▸ REQUIRED ACTION
Copy exactly the line containing "gap: 12px ->" and all the lines that follow it to the end of the records, minus the pictures.

▸ INFORMATION SHOWN
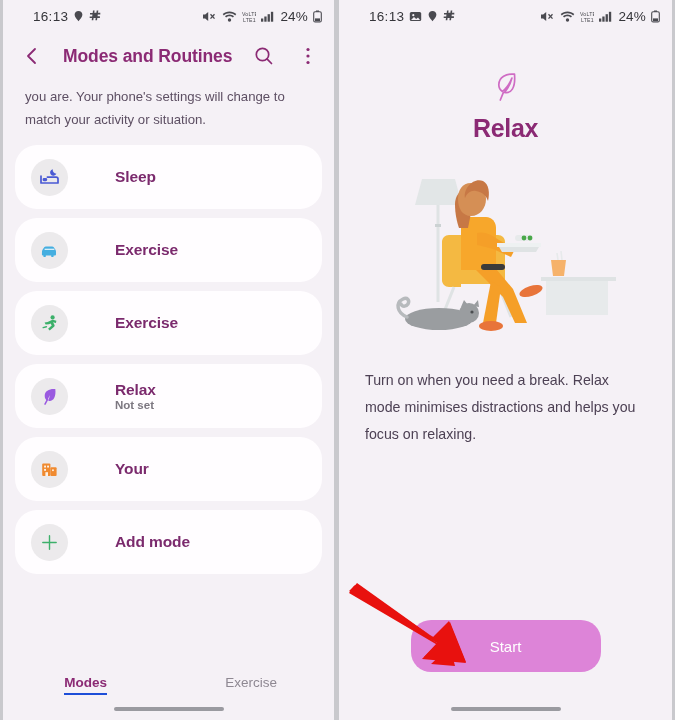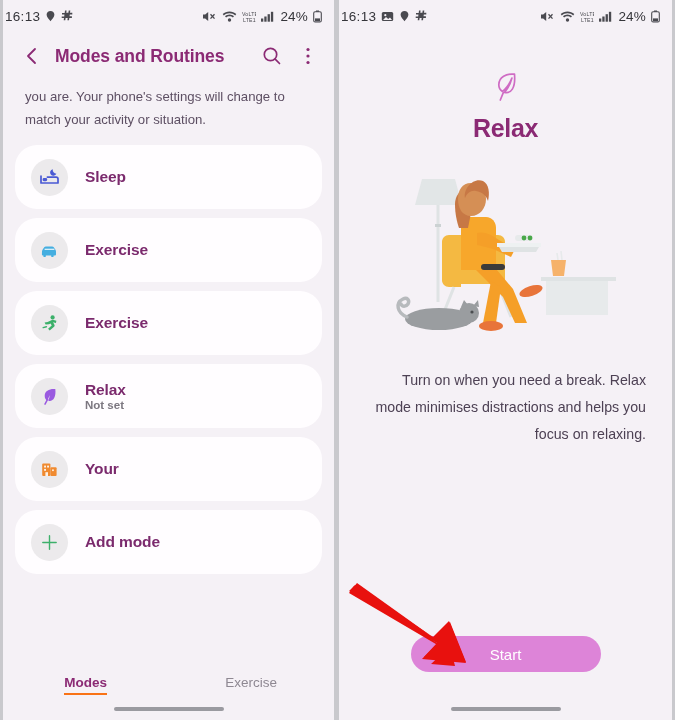"16:13" .statusbar { padding: 0 12px 0 2px -> 0 12px 0 30px }
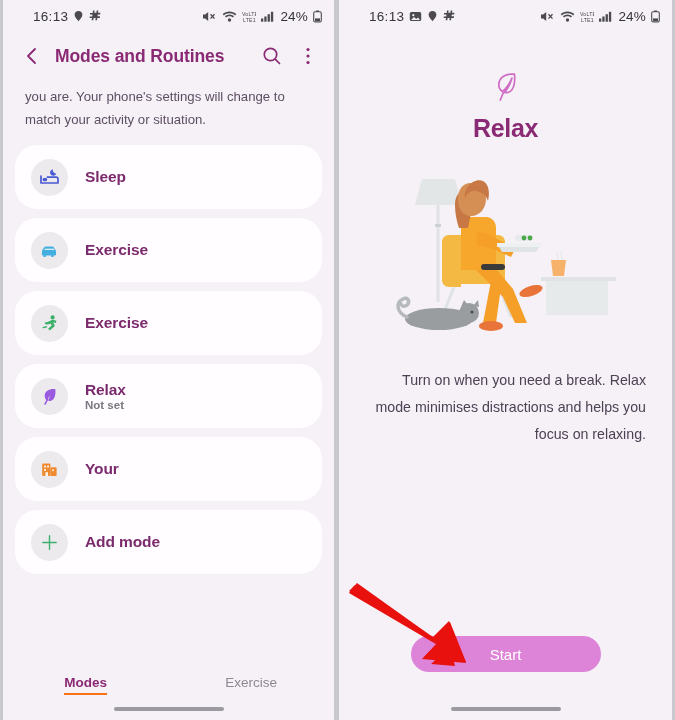"Modes and Routines" .appbar { gap: 12px -> 20px }
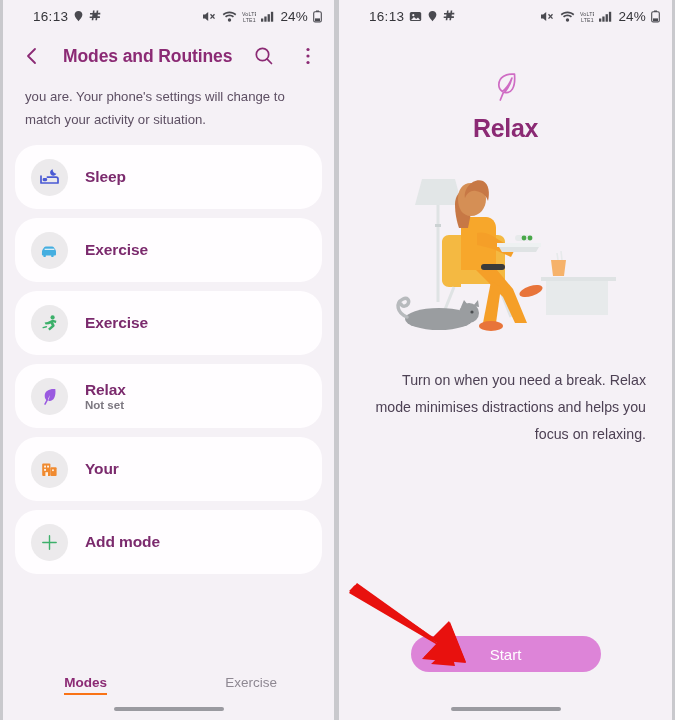"Sleep" .mode-card { gap: none -> 30px }
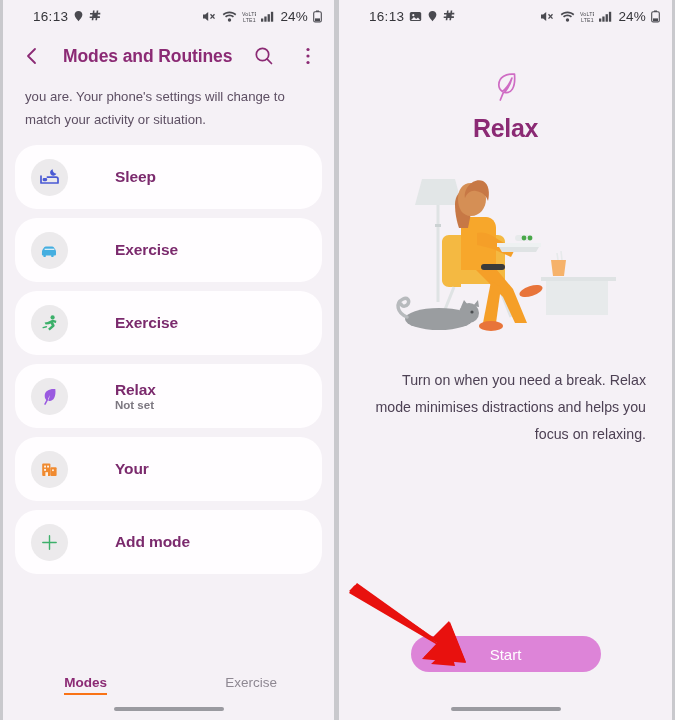"Turn on when you need" .detail-desc { text-align: right -> left }
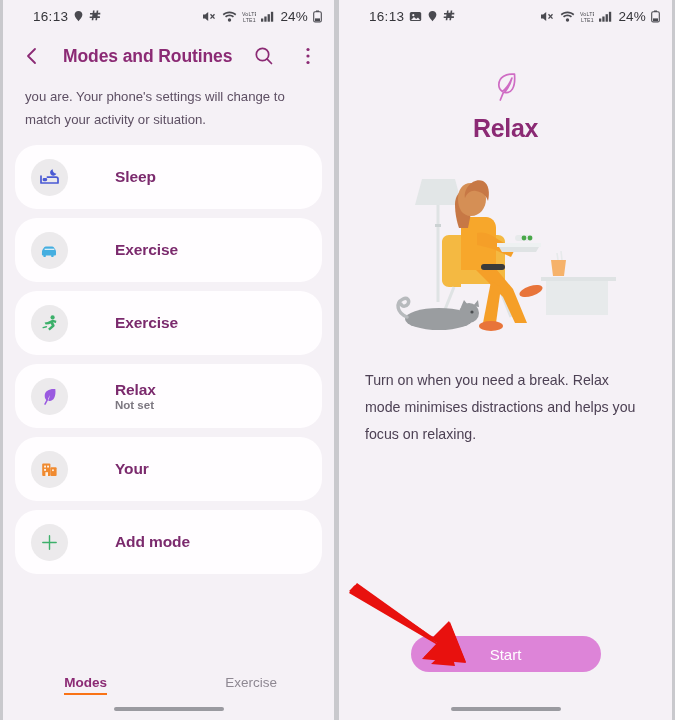"Start" .start-btn { height: 36px -> 52px }
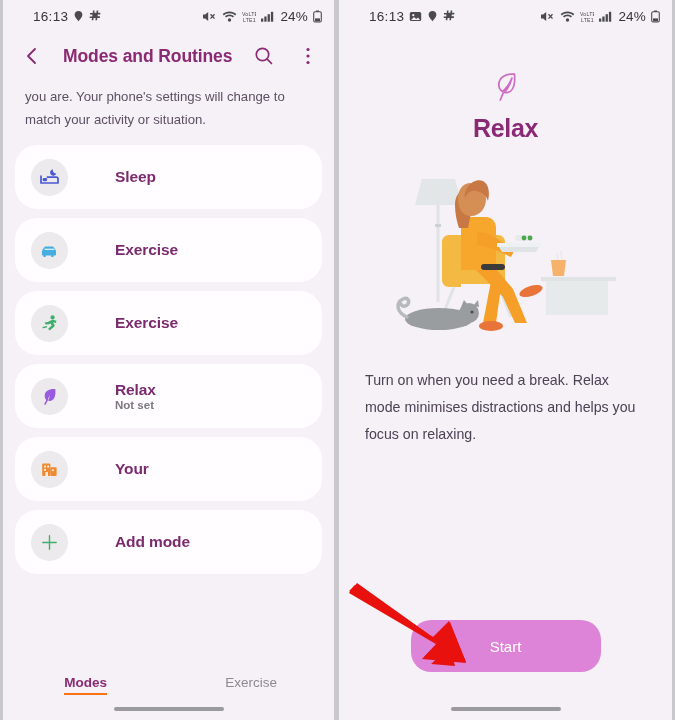"Modes" .tab.active .tab-label { border-bottom: 2px solid #f97316 -> 2px solid #1d4ed8 }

▸ OUTPUT BELOW
"Modes and Routines" .appbar { gap: 12px -> 20px }
"Sleep" .mode-card { gap: none -> 30px }
"Turn on when you need" .detail-desc { text-align: right -> left }
"Start" .start-btn { height: 36px -> 52px }
"Modes" .tab.active .tab-label { border-bottom: 2px solid #f97316 -> 2px solid #1d4ed8 }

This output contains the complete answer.